Le trompe-l'œil trouve son origine dans les fresques et mosaïques antiques. La Renaissance et le Maniérisme vont amplifier ce phénomène avant que la période Baroque n'en fasse un genre à part entière, magnifiant les techniques de la perspective et du clair-obscur.
L'imitation, tout un style
En jouant avec les styles et les références, l'objet nous trompe aussi sur son époque. Ainsi, l'exposition nous rappelle que le XIXe siècle imite le Moyen-Âge, la Renaissance ou les civilisations orientales… La société française manifeste alors un nouvel intérêt pour les styles qui ont fait la gloire de la France, allant de l'époque gothique ou de la Renaissance aux majestueuses proportions de l'époque Louis XIV et aux formes plus contournées en vogue sous Louis XV. C'est le style troubadour ou rococo. « Dans cet art de la mise en scène, les copies sont appréciées pour les ambiances qu'elles permettent de recréer », expliquent les organisateurs de l'exposition. « Elles suscitent de nombreuses inventions techniques qui visent à abuser le regard et permettent de mêler dans les intérieurs le vrai et le faux dans une démarche qui privilégie l'effet final. »

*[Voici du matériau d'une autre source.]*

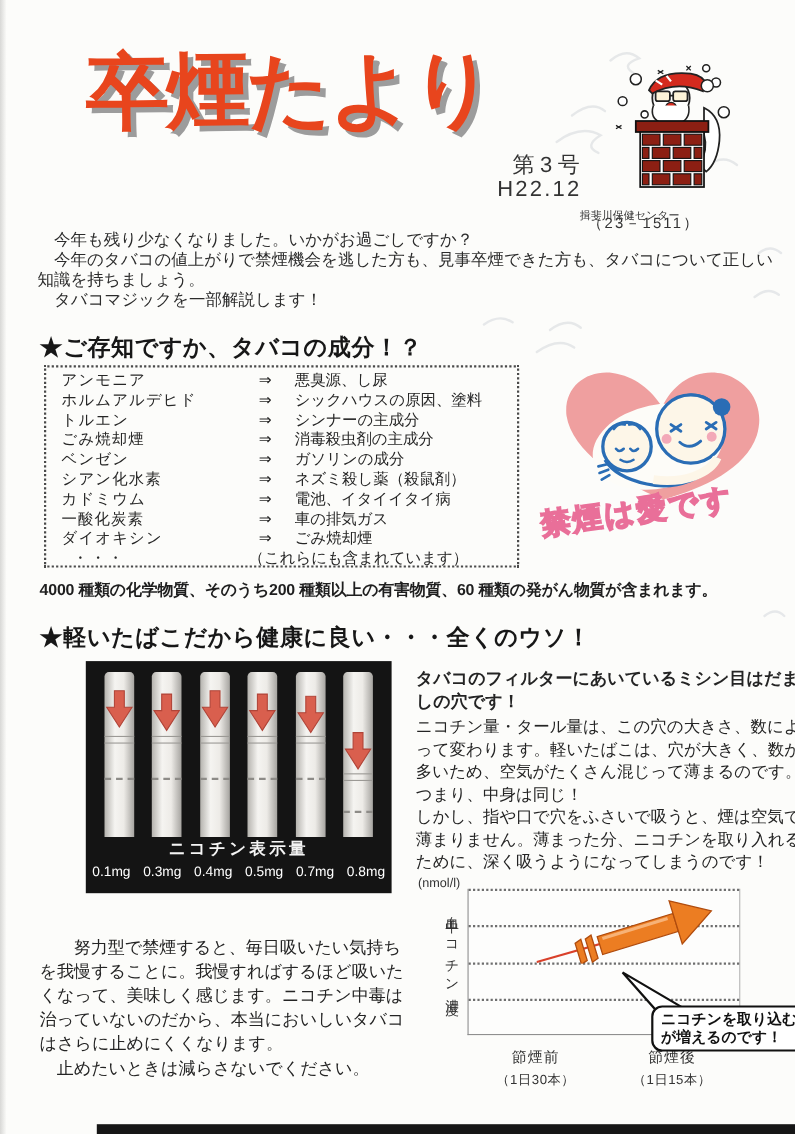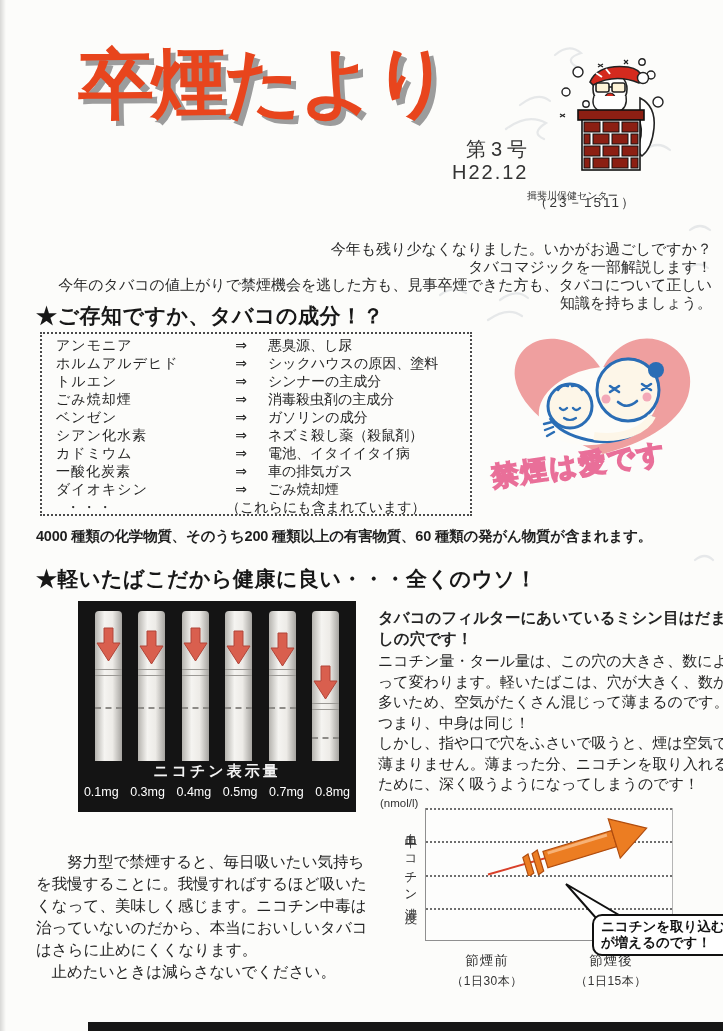--- a/index.html
+++ b/index.html
@@ -10,21 +10,21 @@
   
   .title{position:absolute;left:78px;top:34px;font-size:76px;font-weight:900;line-height:1.3;
          color:#e8451d;letter-spacing:-3px;text-shadow:5px 5px 0 #9c9c9c;transform:rotate(-0.6deg);white-space:nowrap;}
   .issue-no{position:absolute;left:466px;top:136px;font-size:20px;color:#333;letter-spacing:5px;}
   .issue-date{position:absolute;left:452px;top:161px;font-size:20px;color:#333;letter-spacing:2px;}
   .santa{position:absolute;left:552px;top:58px;}
   .org-name{position:absolute;left:527px;top:189px;font-size:10px;color:#333;}
   .org-phone{position:absolute;left:534px;top:194px;font-size:13.5px;color:#333;letter-spacing:2px;}
 
   
-  .intro{position:absolute;left:34px;top:240px;width:678px;font-size:15px;line-height:18px;color:#2b2b2b;text-align:right;}
+  .intro{position:absolute;left:34px;top:210px;width:678px;font-size:15px;line-height:18px;color:#2b2b2b;}
   .intro p{margin:0;text-indent:1em;}
 
   
   .sec-h{position:absolute;font-weight:900;color:#171717;letter-spacing:0.5px;white-space:nowrap;}
   #sec1-h{left:36px;top:302px;font-size:21px;}
   #sec2-h{left:36px;top:565px;font-size:21px;}
   #sec3-h{left:36px;top:819px;font-size:22px;}
 
   
   .chem-table{position:absolute;left:40px;top:332px;width:432px;height:184px;border:2px dotted #4a4a4a;
@@ -172,22 +172,22 @@
           <rect x="79" y="100" width="7" height="10"></rect>
       </g>
     </g>
   </svg>
 
   <div class="org-name" data-name="organization-name">揖斐川保健センター</div>
   <div class="org-phone" data-name="organization-phone">（23－1511）</div>
 
   <div class="intro" data-name="intro-paragraphs">
     <p data-name="intro-line-1">今年も残り少なくなりました。いかがお過ごしですか？</p>
+    <p data-name="intro-line-2">今年のタバコの値上がりで禁煙機会を逃した方も、見事卒煙できた方も、タバコについて正しい知識を持ちましょう。</p>
     <p data-name="intro-line-3">タバコマジックを一部解説します！</p>
-    <p data-name="intro-line-2">今年のタバコの値上がりで禁煙機会を逃した方も、見事卒煙できた方も、タバコについて正しい知識を持ちましょう。</p>
   </div>
 
   <div class="sec-h" id="sec1-h" data-name="section-heading-ingredients">★ご存知ですか、タバコの成分！？</div>
 
   <div class="chem-table" data-name="chemical-table">
     <div data-name="chemical-rows">
 
     <div class="chem-row" data-name="table-row">
         <span class="a" data-name="chemical-name">アンモニア</span>
         <span class="arr" data-name="double-arrow-icon">⇒</span>

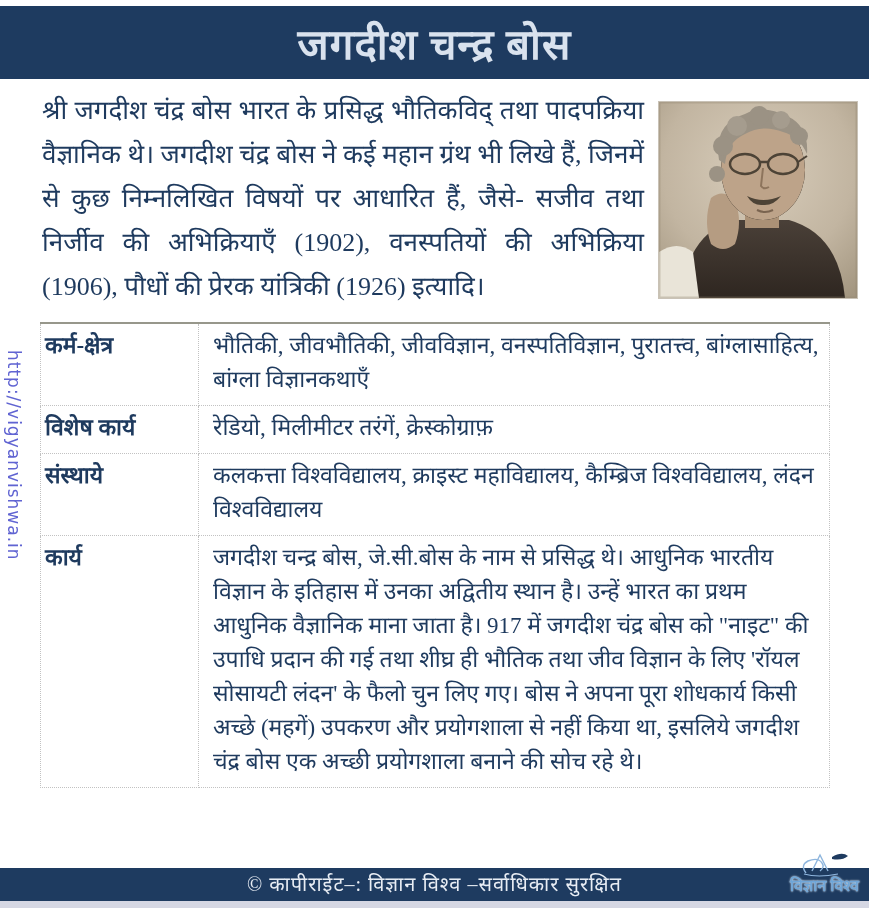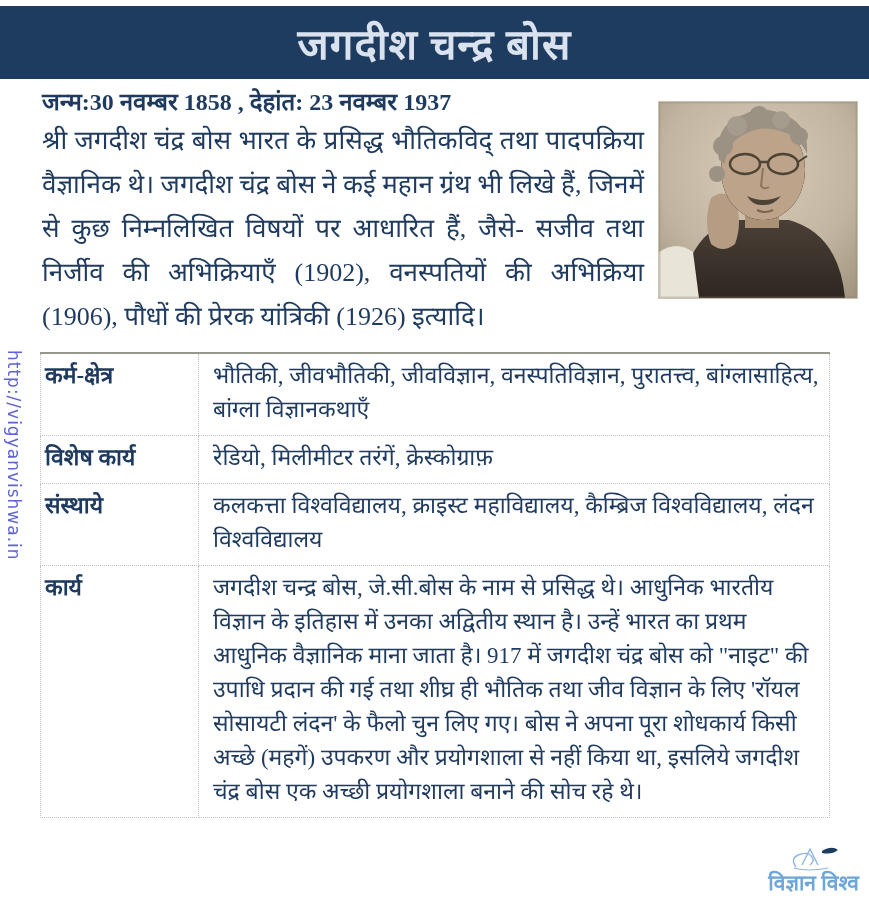--- a/index.html
+++ b/index.html
@@ -115,21 +115,21 @@
   }
   .logo {
     position: absolute;
     right: 10px;
     bottom: 12px;
     text-align: center;
     z-index: 2;
   }
   .logo .swan { display: block; margin: 0 auto -3px auto; }
   .logo .logo-text {
-    font-size: 21px;
+    font-size: 16px;
     font-weight: bold;
     color: #6fa6d8;
     text-shadow: 0 0 2px #ffffff;
   }
 </style>
 </head>
 <body>
 
 <div class="page">
 
@@ -182,21 +182,20 @@
         <path d="M104 66 L102 84 Q105 88 110 85" fill="none" stroke="#8d745c" stroke-width="2"></path>
 
         <path d="M88 94 Q104 102 122 94 Q114 104 104 103 Q94 104 88 94" fill="#4d4336"></path>
 
         <path d="M98 108 Q106 112 114 108" fill="none" stroke="#7a6450" stroke-width="2"></path>
 
         <rect x="0" y="0" width="198" height="196" fill="none" stroke="#8f8470" stroke-opacity="0.35" stroke-width="3"></rect>
       </svg>
     </div>
 
-    <div class="birth-line">जन्म:30 नवम्बर 1858 , देहांत: 23 नवम्बर 1937</div>
 
     <p class="intro">श्री जगदीश चंद्र बोस भारत के प्रसिद्ध भौतिकविद् तथा पादपक्रिया वैज्ञानिक थे। जगदीश चंद्र बोस ने कई महान ग्रंथ भी लिखे हैं, जिनमें से कुछ निम्नलिखित विषयों पर आधारित हैं, जैसे- सजीव तथा निर्जीव की अभिक्रियाएँ (1902), वनस्पतियों की अभिक्रिया (1906), पौधों की प्रेरक यांत्रिकी (1926) इत्यादि।</p>
   </div>
 
   <table class="info-table">
     <tbody>
       <tr>
         <td class="label">कर्म-क्षेत्र</td>
         <td class="value">भौतिकी, जीवभौतिकी, जीवविज्ञान, वनस्पतिविज्ञान, पुरातत्त्व, बांग्लासाहित्य, बांग्ला विज्ञानकथाएँ</td>
       </tr>
@@ -220,14 +219,20 @@
   <div class="logo">
     <svg class="swan" width="52" height="30" viewBox="0 0 52 30" xmlns="http://www.w3.org/2000/svg">
       <path d="M34 10 Q44 4 50 9 Q44 14 34 12 Z" fill="#1e3b60"></path>
       <path d="M8 26 Q2 18 10 14 Q20 10 24 16 Q27 20 22 24" fill="none" stroke="#8fb6de" stroke-width="1.4"></path>
       <path d="M14 24 L22 8 L30 24" fill="none" stroke="#8fb6de" stroke-width="1.4"></path>
       <path d="M6 27 Q20 31 40 27" fill="none" stroke="#8fb6de" stroke-width="1.2"></path>
     </svg>
     <span class="logo-text">विज्ञान विश्व</span>
   </div>
 
+  <div class="footer">
+    <div class="footer-bar">
+      <span>© कापीराईट–: विज्ञान विश्व –सर्वाधिकार सुरक्षित</span>
+    </div>
+    <div class="bottom-strip"></div>
+  </div>
 
 </div>
 
 </body></html>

L'imagination de nombreux créateurs de la deuxième moitié du XIXe siècle est stimulée par d'autres cultures ou d'autres artistes. Théodore Deck revisite les arts de l‘Islam, Gabriel Viardot ceux de la Chine ou du Japon, tandis que Charles-Jean Avisseau travaille à la manière de Bernard Pallissy. Ce système de références est un des ressorts utilisés au XXe siècle par les publicitaires qui font notamment allusion aux chefs-d'œuvre de la peinture pour imaginer leurs campagnes.
Au-delà du trompe-l'œil, les jeux fondés sur les mécanismes de la vision, effets d'optique et illusions visuelles sont tout autant utilisés par les créateurs pour troubler la perception du réel. « La mode, plus que tout autre domaine, assume et revendique le théâtre des illusions les plus folles », expliquent les organisateurs. « Du XVIIIe au XIXe siècle, perruques, tournures, faux-cul sont autant là pour tromper que pour sublimer le corps et le vêtement. » Comme la perruque de Marie-Antoinette, qui a atteint jusqu'à 85 cm.